Les questions posées portaient notamment sur les avantages et inconvénients de l’appartenance à l’UE. Le Parlement cherchait également à savoir si les citoyens avaient le sentiment que leur voix était entendue au niveau local et de l’UE, et s’ils pensaient que l’UE était démocratique.
Dans tous les États membres, la lutte contre la pauvreté et l’exclusion sociale est considérée comme une priorité absolue, 36 % des 26 523 personnes interrogées plaçant ces sujets en première place. La santé publique arrive en deuxième position avec 34 %, et la lutte contre le changement climatique, ainsi que le soutien économique et la création d’emplois arrivent tous deux ex aequo en troisième position avec 29 %.
Alors que le débat européen à Bruxelles est davantage axé sur l’immigration, les guerres en Ukraine et au Moyen-Orient, et la concurrence avec la Chine sur la scène internationale, les citoyens sont plus préoccupés par les conséquences sociales et économiques de ces questions, qui affectent leur vie quotidienne.
73 % des répondants s’attendent à ce que leurs conditions de vie se détériorent au cours de l’année à venir. À titre de comparaison, 47 % ont déjà vu leur niveau de vie diminuer en raison des conséquences de la pandémie de Covid-19, de la guerre en Ukraine et de la hausse de l’inflation.

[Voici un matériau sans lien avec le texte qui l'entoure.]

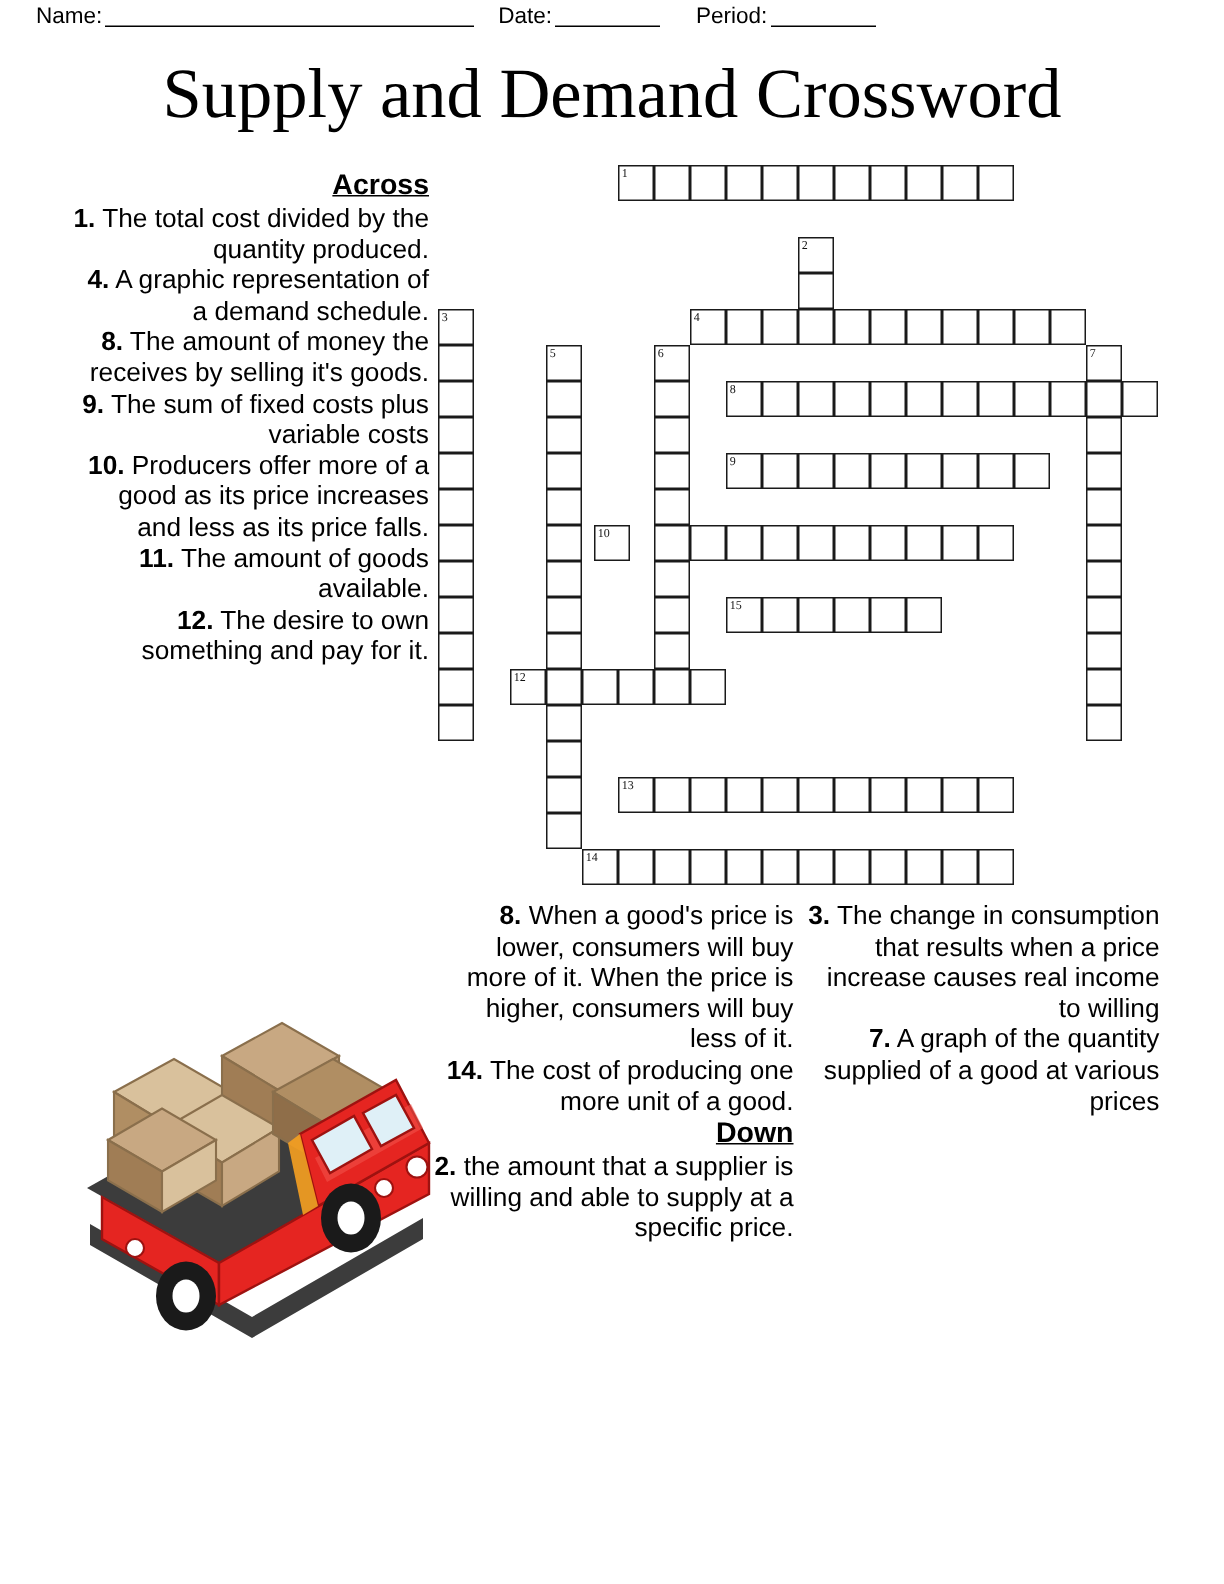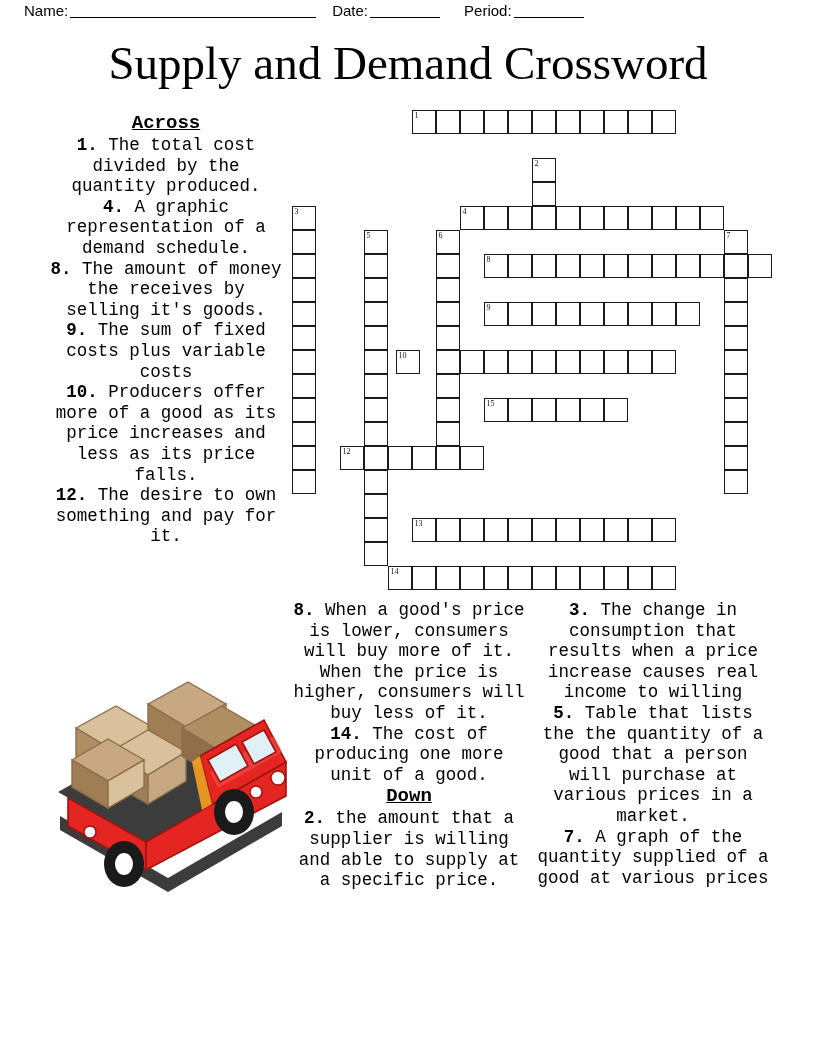--- a/index.html
+++ b/index.html
@@ -39,24 +39,24 @@
     font-family:"Liberation Serif", serif;
     font-size:47px;
     font-weight:400;
     letter-spacing:0px;
     line-height:58px;
   }
 
   
   .clues{
     position:absolute;
-    font-family:Liberation Mono, monospace;
+    font-family:Liberation Sans, sans-serif;
     font-size:17.5px;
     line-height:20.6px;
-    text-align:center;
+    text-align:right;
   }
   .col-left{left:46px;top:112px;width:240px;}
   .col-mid{left:289px;top:600px;width:240px;}
   .col-right{left:533px;top:600px;width:240px;}
   .sec-head{
     font-weight:bold;
     text-decoration:underline;
     font-size:19px;
     line-height:23px;
     display:block;
@@ -106,33 +106,33 @@
 
   <div class="title">Supply and Demand Crossword</div>
 
   <div class="clues col-left">
     <span class="sec-head">Across</span>
     <div class="clue"><span class="num">1.</span> <span>The total cost divided by the quantity produced.</span></div>
     <div class="clue"><span class="num">4.</span> <span>A graphic representation of a demand schedule.</span></div>
     <div class="clue"><span class="num">8.</span> <span>The amount of money the receives by selling it's goods.</span></div>
     <div class="clue"><span class="num">9.</span> <span>The sum of fixed costs plus variable costs</span></div>
     <div class="clue"><span class="num">10.</span> <span>Producers offer more of a good as its price increases and less as its price falls.</span></div>
+    <div class="clue"><span class="num">11.</span> <span>The amount of goods available.</span></div>
     <div class="clue"><span class="num">12.</span> <span>The desire to own something and pay for it.</span></div>
   </div>
 
   <div class="clues col-mid">
     <div class="clue"><span class="num">8.</span> <span>When a good's price is lower, consumers will buy more of it. When the price is higher, consumers will buy less of it.</span></div>
     <div class="clue"><span class="num">14.</span> <span>The cost of producing one more unit of a good.</span></div>
     <span class="sec-head">Down</span>
     <div class="clue"><span class="num">2.</span> <span>the amount that a supplier is willing and able to supply at a specific price.</span></div>
   </div>
 
   <div class="clues col-right">
     <div class="clue"><span class="num">3.</span> <span>The change in consumption that results when a price increase causes real income to willing</span></div>
-    <div class="clue"><span class="num">5.</span> <span>Table that lists the the quantity of a good that a person will purchase at various prices in a market.</span></div>
     <div class="clue"><span class="num">7.</span> <span>A graph of the quantity supplied of a good at various prices</span></div>
   </div>
 
   <div id="grid">
       <div class="cell" style="left: 120px; top: 0px;">
         <span class="cnum">1</span>
       </div>
       <div class="cell" style="left: 144px; top: 0px;"></div>
       <div class="cell" style="left: 168px; top: 0px;"></div>
       <div class="cell" style="left: 192px; top: 0px;"></div>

Des pourcentages élevés de ces deux indicateurs sont observés à Chypre (77 %), en Grèce (70 %) et en France (69 %).
Appartenance à l’UE
Selon l’enquête, 61 % des personnes interrogées estiment que l’appartenance à l’UE est « une bonne chose », ce pourcentage atteignant 70 % chez les personnes âgées de 15 à 24 ans.
Ce chiffre est resté stable au fil des ans, fluctuant entre 47 % et 65 % entre 2007 et aujourd’hui.
En ce qui concerne les différences entre les États membres de l’UE, le Luxembourg, l’Irlande et le Danemark ont les opinions les plus positives sur l’appartenance à l’UE, tandis que la République tchèque, l’Italie et l’Autriche ont les opinions les moins positives, avec un pourcentage élevé de personnes qui restent neutres.
« Cet Eurobaromètre montre que l’Europe compte. Dans ce contexte géopolitique et socio-économique difficile, les citoyens font confiance à l’Union européenne pour trouver des solutions », a déclaré Roberta Metsola, présidente du Parlement européen, lors d’une conférence de presse mardi (5 décembre).
« Une grande majorité d’Européens estime que les actions de l’UE ont eu un impact positif sur leur vie quotidienne », a-t-elle ajouté.
Pour les personnes interrogées, « la paix et le renforcement de la sécurité » sont l’un des principaux avantages de l’appartenance à l’UE, suivis par la croissance économique et les possibilités d’emploi, respectivement en deuxième et troisième position.
Selon le sondage, le plus grand inconvénient à être un État membre est que les citoyens ont peu d’influence sur les décisions de l’UE, suivi par le fait que certaines choses sont mieux gérées au niveau national et que les gouvernements nationaux n’ont pas d’influence sur l’élaboration des politiques de l’UE.